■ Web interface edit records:

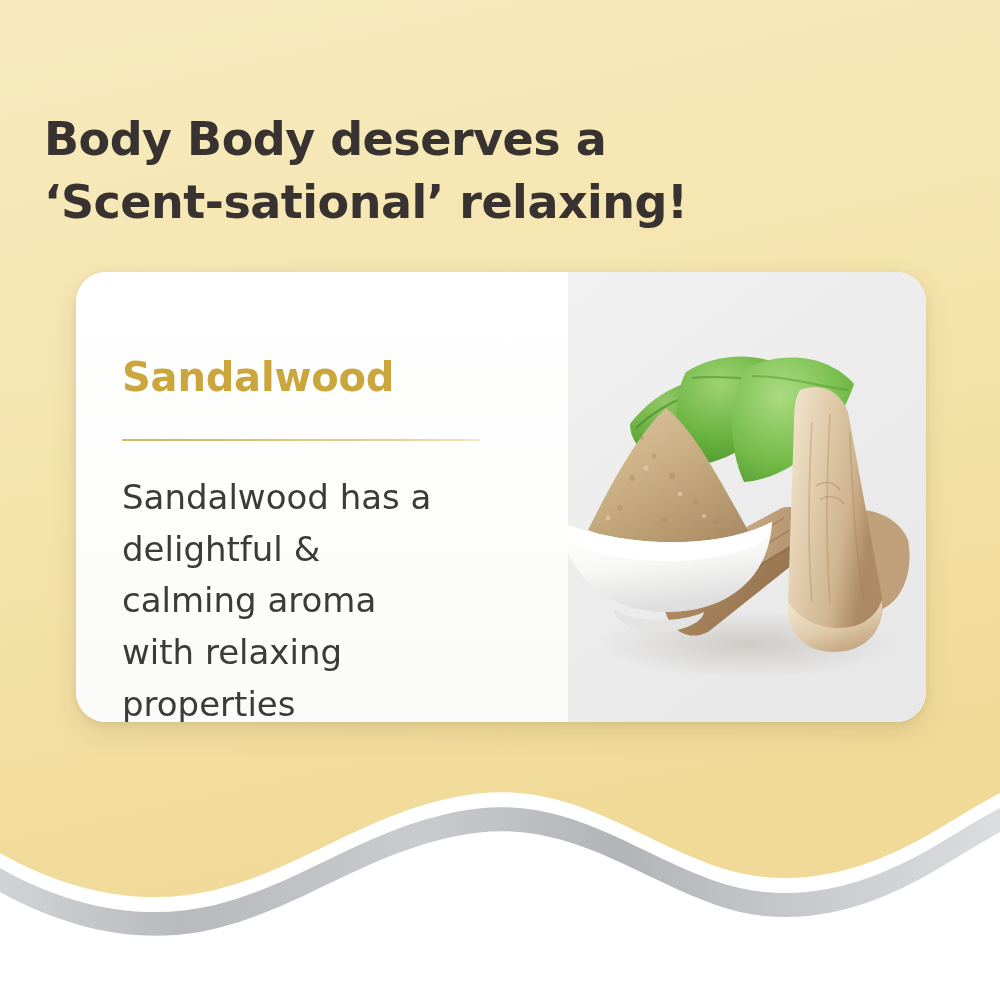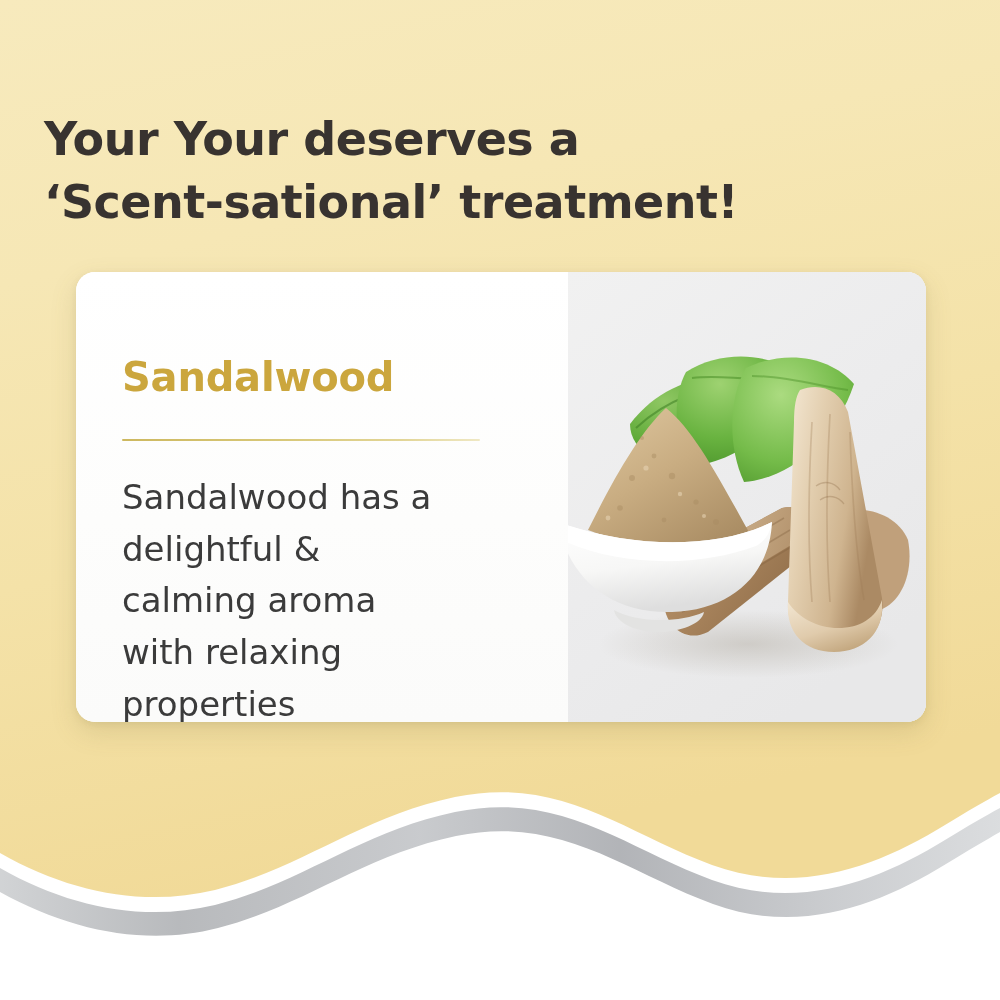--- a/index.html
+++ b/index.html
@@ -178,7 +178,7 @@
   </div>
 
   <div class="headline">
-    <span class="hl-line">Your Your deserves a</span>
+    <span class="hl-line">Body Body deserves a</span>
     <span class="hl-line">‘Scent-sational’ treatment!</span>
   </div>
 

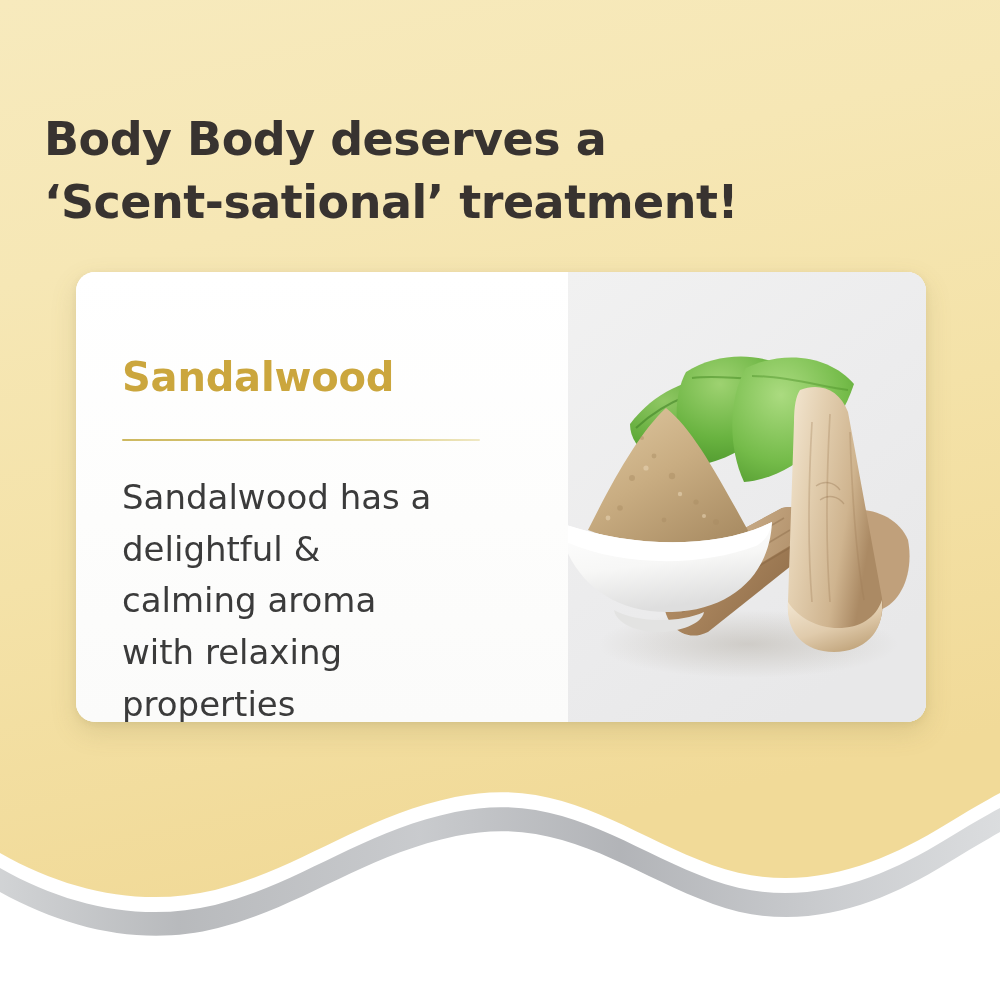--- a/index.html
+++ b/index.html
@@ -179,7 +179,7 @@
 
   <div class="headline">
     <span class="hl-line">Body Body deserves a</span>
-    <span class="hl-line">‘Scent-sational’ treatment!</span>
+    <span class="hl-line">‘Scent-sational’ relaxing!</span>
   </div>
 
   <div class="card">

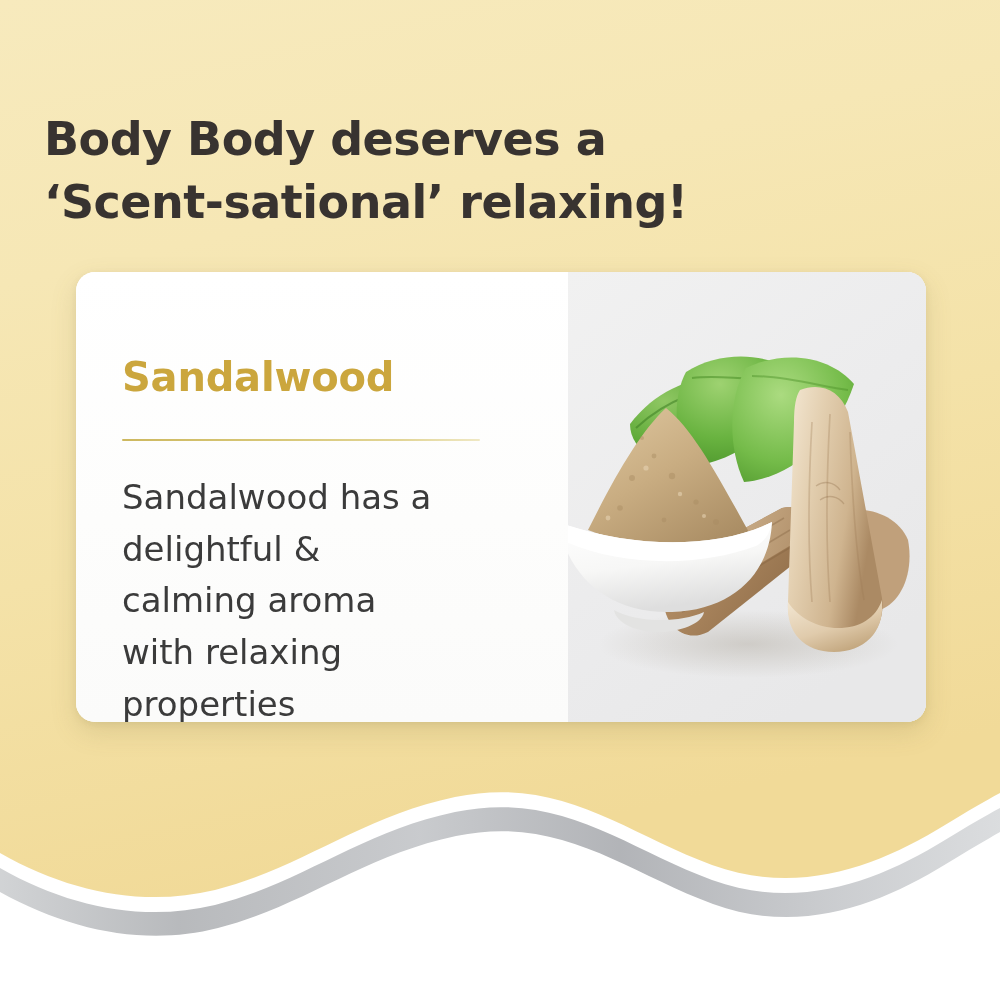--- a/index.html
+++ b/index.html
@@ -61,7 +61,7 @@
     top: 272px;
     width: 850px;
     height: 450px;
-    border-radius: 19px;
+    border-radius: 30px;
     background: #ffffff;
     box-shadow: 0 10px 26px rgba(120, 105, 60, 0.17),
                 0 2px 7px rgba(120, 105, 60, 0.10);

■ Your objective: Only lines with the word "border" go in the answer. Take them all from the entries above.

■ Solution:
-    border-radius: 19px;
+    border-radius: 30px;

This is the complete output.